В сентябре 1835 года был принят закон о печати. Над королем нельзя уже было смеяться — оскорбление особы монарха каралось тюремным заключением и штрафом до пятидесяти тысяч франков. Оппозиционные газеты были бедны, а свободомыслие стоило дорого. Луи-Филипп не торопясь, но упорно прибирал к рукам управление Францией. Даже Тьер, который изобрел знаменитую формулу: «Король царствует, но не управляет», оказался для него слишком левым.
Кстати говоря, к концу своего царствования Луи-Филипп ухитрялся всем насолить, кроме разве что своих родственников из Орлеанского дома. Годы правления короля-простака, короля — хорошего, честного малого, замечательны не слыханным еще казнокрадством.
Монархия, наступление которой Эжен Делакруа приветствовал одним из самых замечательных своих полотен, монархия, давшая ему заказы и деньги, оказалась ничуть не лучше той, которую она заменила. Все возвращалось на круги своя. Все было и есть. Все было и будет. Ничто не меняется. Его в негодование приводили все эти идеи, которыми его время от времени пичкала Санд. Ничто не меняется. То, что он сделал, он сделал сам, то, что делает другой, должен тоже сам это делать — ему никто не поможет: ни человек, ни машина. Человек может украсть, машина может зарезать, погубить, испоганить...
«Разве пар остановится перед кладбищами и церквами? И разве француз, который вернется на родину через несколько лет, не будет вынужден спрашивать, где его деревня и где могилы отцов? Потому что деревни станут бесполезны, как и все остальное; крестьяне — это те, кто работает на земле, потому что необходимо жить там, где ваши заботы ежеминутно нужны. Придется строить города для этой массы, обделенной и безработной, которой нечего больше будет делать в полях. Они будут владеть бумагой вместо участка земли. Они пойдут проигрывать на бильярде эти бумажки, ставя их против таких же бумажек неизвестных соседей... Когда же они разорятся, у них не будет даже последнего утешения крестьянина, который, видя плоды или свою ниву, побитую градом, надеется помочь несчастью личным трудом или, глядя на это поле, столько раз политое потом, найти в этом зрелище немного поддержки или надежды на лучшие времена!
О жалкие филантропы! О философы без сердца и воображения! Вы думаете, что человек — это машина, подобная вашим механизмам; вы отнимаете у него наиболее священные права под предлогом освобождения его от работ, кажущихся вам унизительными, но являющихся законом его существования, не только повелевающим ему самому находить средства для удовлетворения своих потребностей, но возвышающим его в собственных глазах, придающим почти священный смысл кратким мгновениям, отпущенным ему на земле...»

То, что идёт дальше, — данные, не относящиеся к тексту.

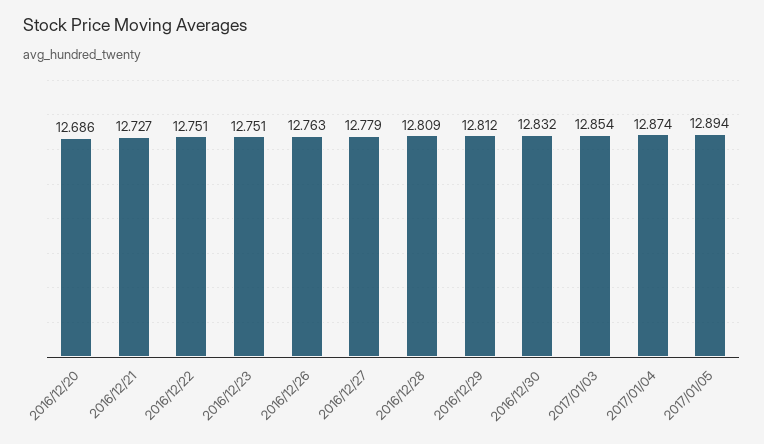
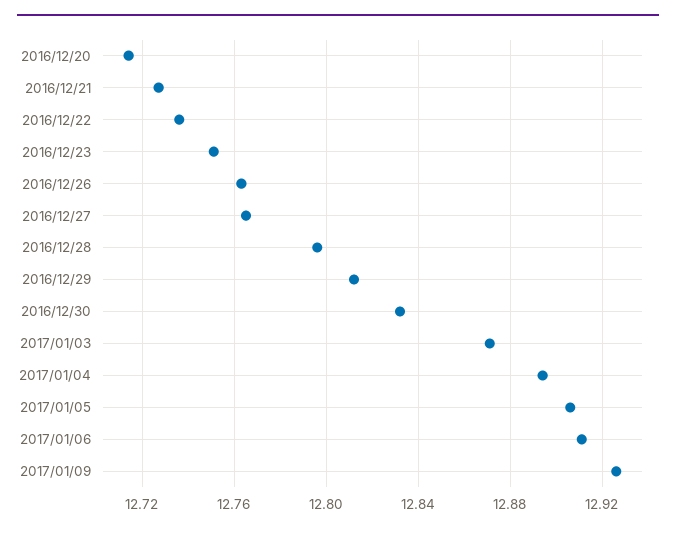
2016/12/20: 12.686 -> 12.715
2016/12/22: 12.751 -> 12.735
2016/12/27: 12.779 -> 12.765
2016/12/28: 12.809 -> 12.795
2017/01/03: 12.854 -> 12.87
2017/01/04: 12.874 -> 12.895
2017/01/05: 12.894 -> 12.905
2017/01/06: none -> 12.91
2017/01/09: none -> 12.925

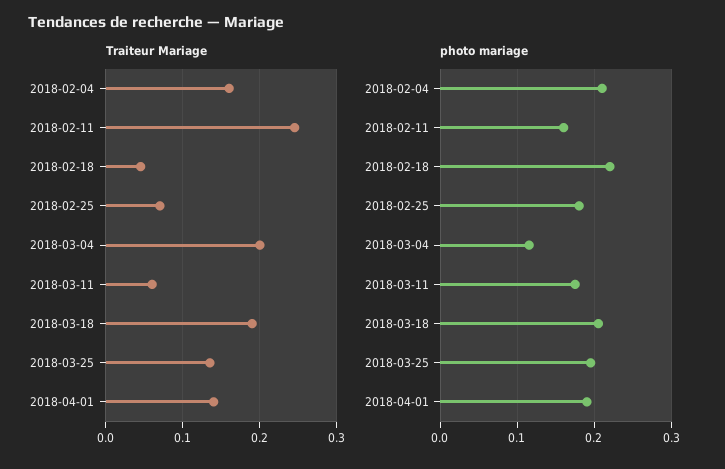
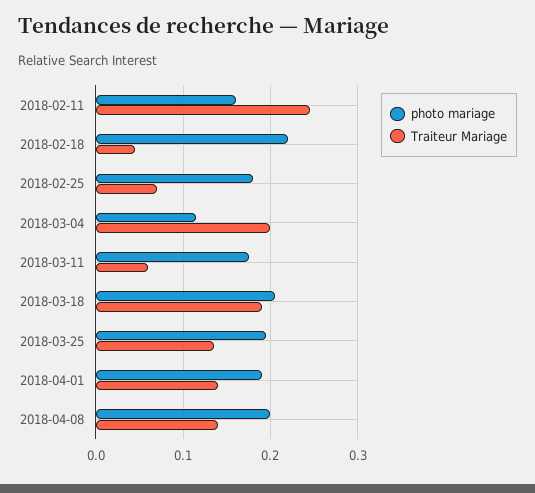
Traiteur Mariage, 2018-02-04: 0.16 -> none
photo mariage, 2018-02-04: 0.21 -> none
photo mariage, 2018-04-08: none -> 0.2
Traiteur Mariage, 2018-04-08: none -> 0.14

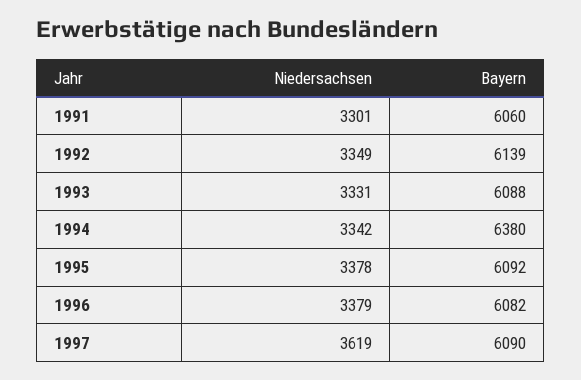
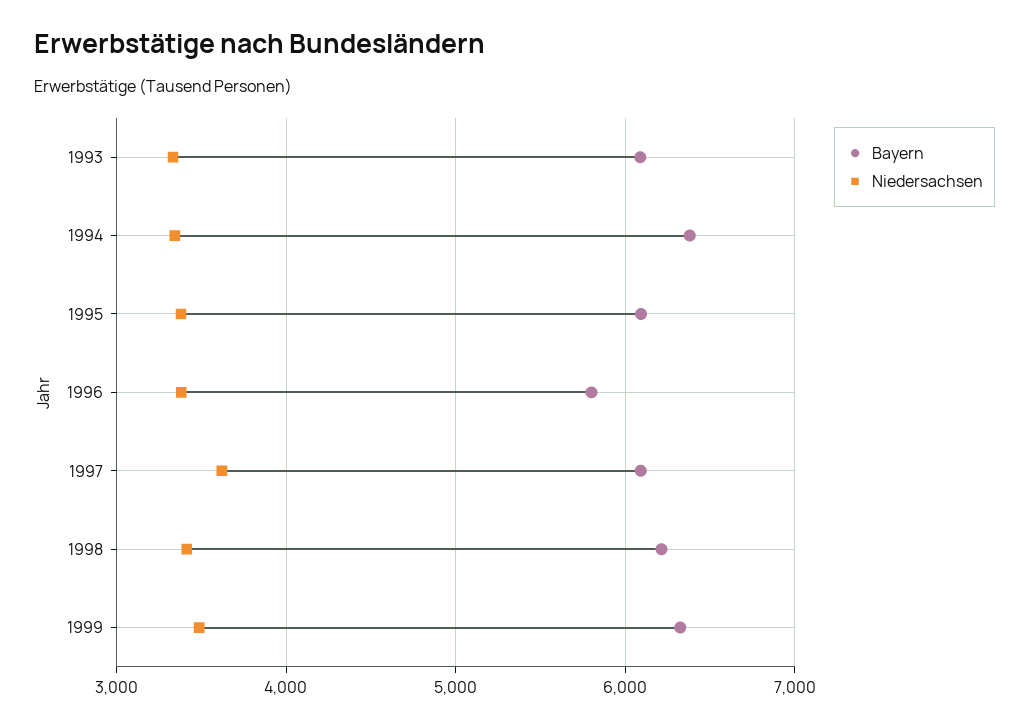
Niedersachsen, 1991: 3301 -> none
Bayern, 1991: 6060 -> none
Niedersachsen, 1992: 3349 -> none
Bayern, 1992: 6139 -> none
Bayern, 1996: 6082 -> 5800
Bayern, 1998: none -> 6200
Niedersachsen, 1998: none -> 3400
Bayern, 1999: none -> 6300
Niedersachsen, 1999: none -> 3500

У него была своя нива, и она требовала от него постоянных забот. Он ни на кого не надеялся и не считал, что человек на кого-либо должен надеяться, кроме себя, и этим он был горд.
И вероятно, когда один из этих «философов без сердца и воображения», Шарль-Луи Блан, напечатал в 1841 году свою брошюру, которая называлась «Организация труда», он либо ее не читал, либо остался вполне равнодушен к идеям, которые были в этой брошюре изложены.
Луи Блан, разумеется, не хотел революции. Но он совершенно основательно думал, что если положение рабочих — которое в сороковых годах стало поистине ужасающим — не изменится в лучшую сторону, то она, революция, неизбежна. Луи Блан предлагал правительству и народу многообещающий план организации национальных мастерских.
Несмотря на всю фантастичность этого плана, сама идея национальных мастерских, не подверженных кризисам, не зависящим от произвола хозяина, идея равного и справедливого участия в прибылях стала очень популярной в самых недрах Парижа, в этой грозно ворочающейся массе, в головах этих блузников, не имевших ничего общего и, вероятно, не хотевших иметь с идиллическими виноградарями, поливающими потом землю, с виноградарями, к которым Эжен и сам себя причислял.
Его, вероятно, пугал этот темный мир обездоленных, эти голодранцы, эта прокуренная и пропитая рвань, которая тренировала себя в бесчисленных схватках с монархиями.